→ TASK PROMPT: For each line below that holds "flash", return the line as it stands.

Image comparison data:
------------------------------------

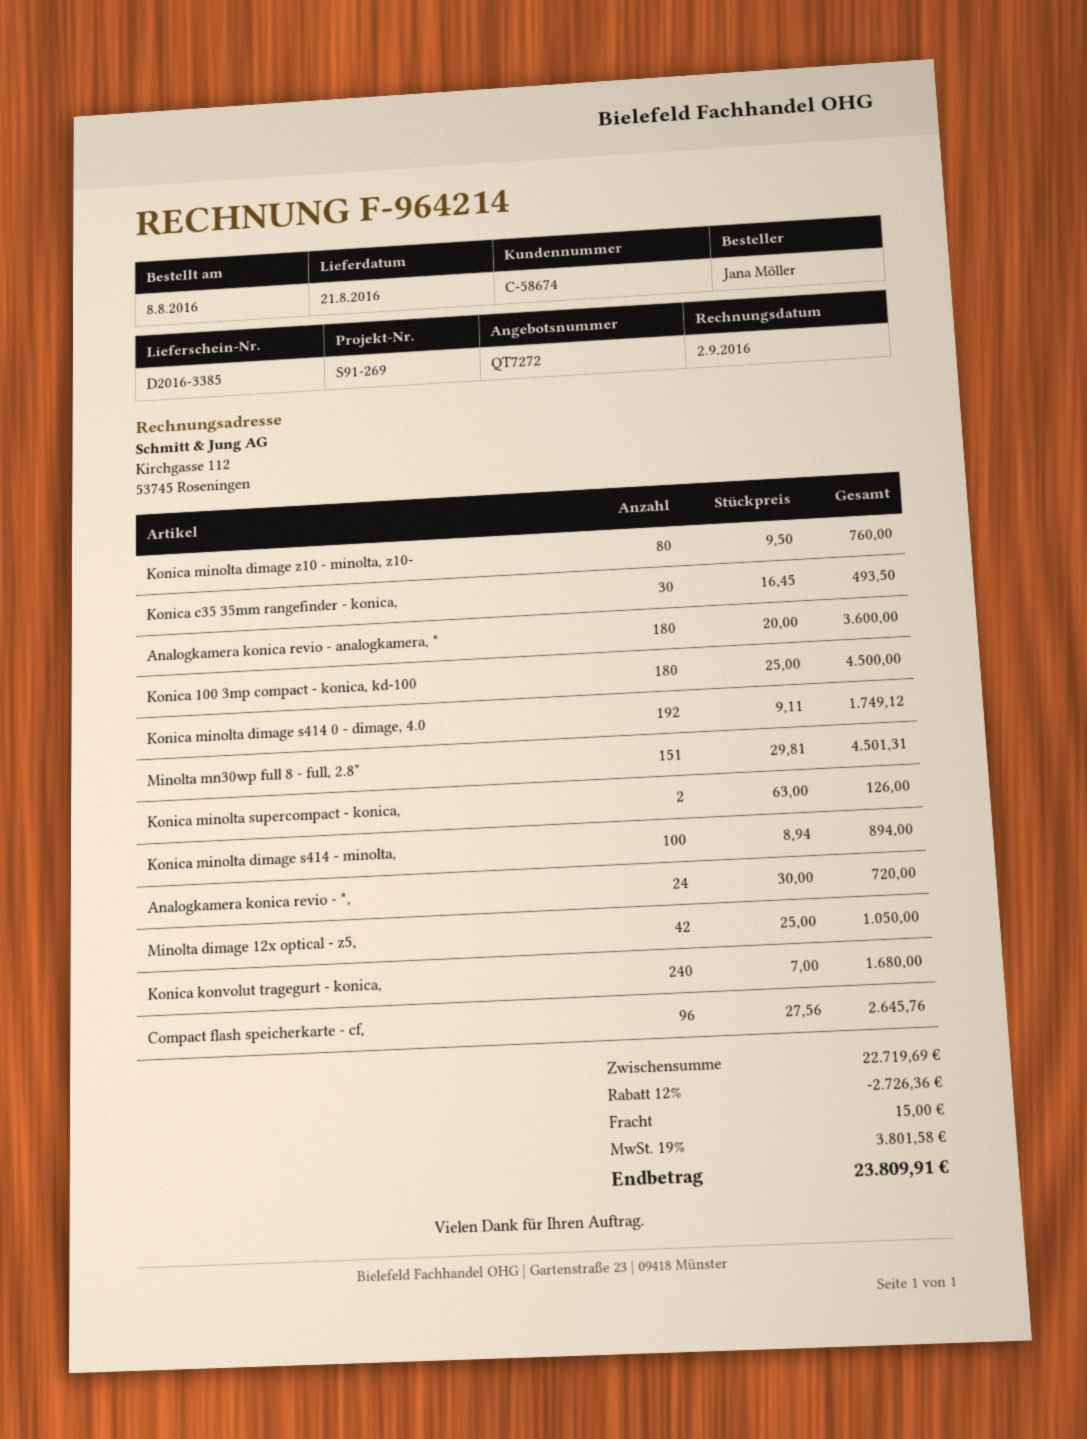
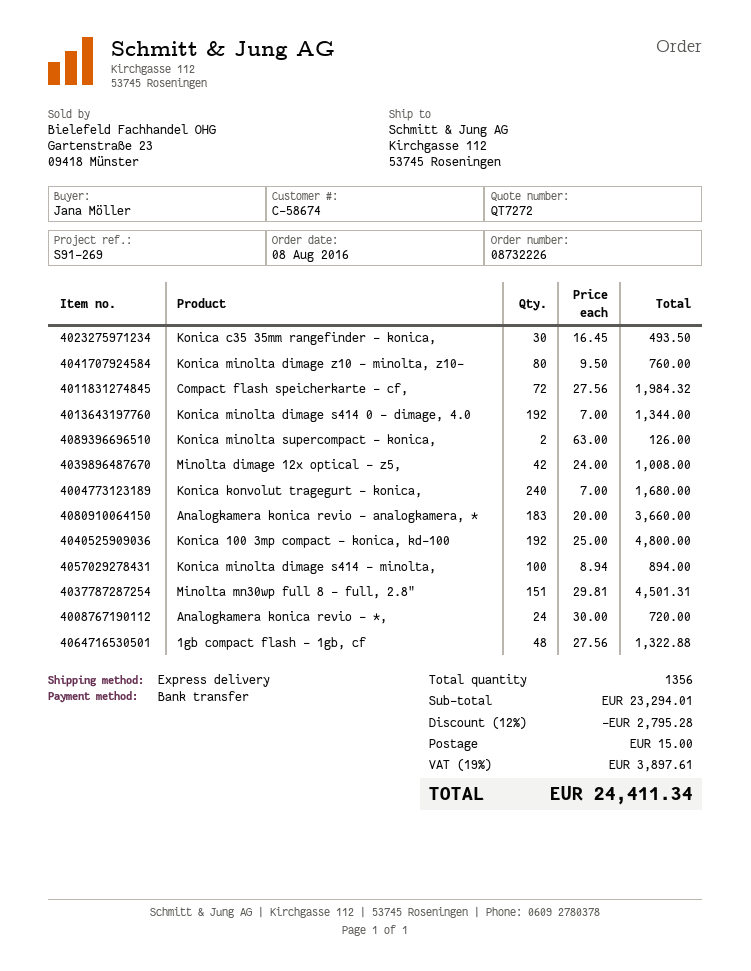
Analogkamera konica revio - analogkamera, *: 180 x 20.00 = 3600.00 -> 183 x 20.00 = 3660.00
Konica 100 3mp compact - konica, kd-100: 180 x 25.00 = 4500.00 -> 192 x 25.00 = 4800.00
Konica minolta dimage s414 0 - dimage, 4.0: 192 x 9.11 = 1749.12 -> 192 x 7.00 = 1344.00
Minolta dimage 12x optical - z5,: 42 x 25.00 = 1050.00 -> 42 x 24.00 = 1008.00
Compact flash speicherkarte - cf,: 96 x 27.56 = 2645.76 -> 72 x 27.56 = 1984.32
1gb compact flash - 1gb, cf: none -> 48 x 27.56 = 1322.88
subtotal: 22719.69 -> 23294.01
discount: 12% = 2726.36 -> 12% = 2795.28
tax: 19% = 3801.58 -> 19% = 3897.61
total: 23809.91 -> 24411.34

------------------------------------

→ TASK OUTPUT:
Compact flash speicherkarte - cf,: 96 x 27.56 = 2645.76 -> 72 x 27.56 = 1984.32
1gb compact flash - 1gb, cf: none -> 48 x 27.56 = 1322.88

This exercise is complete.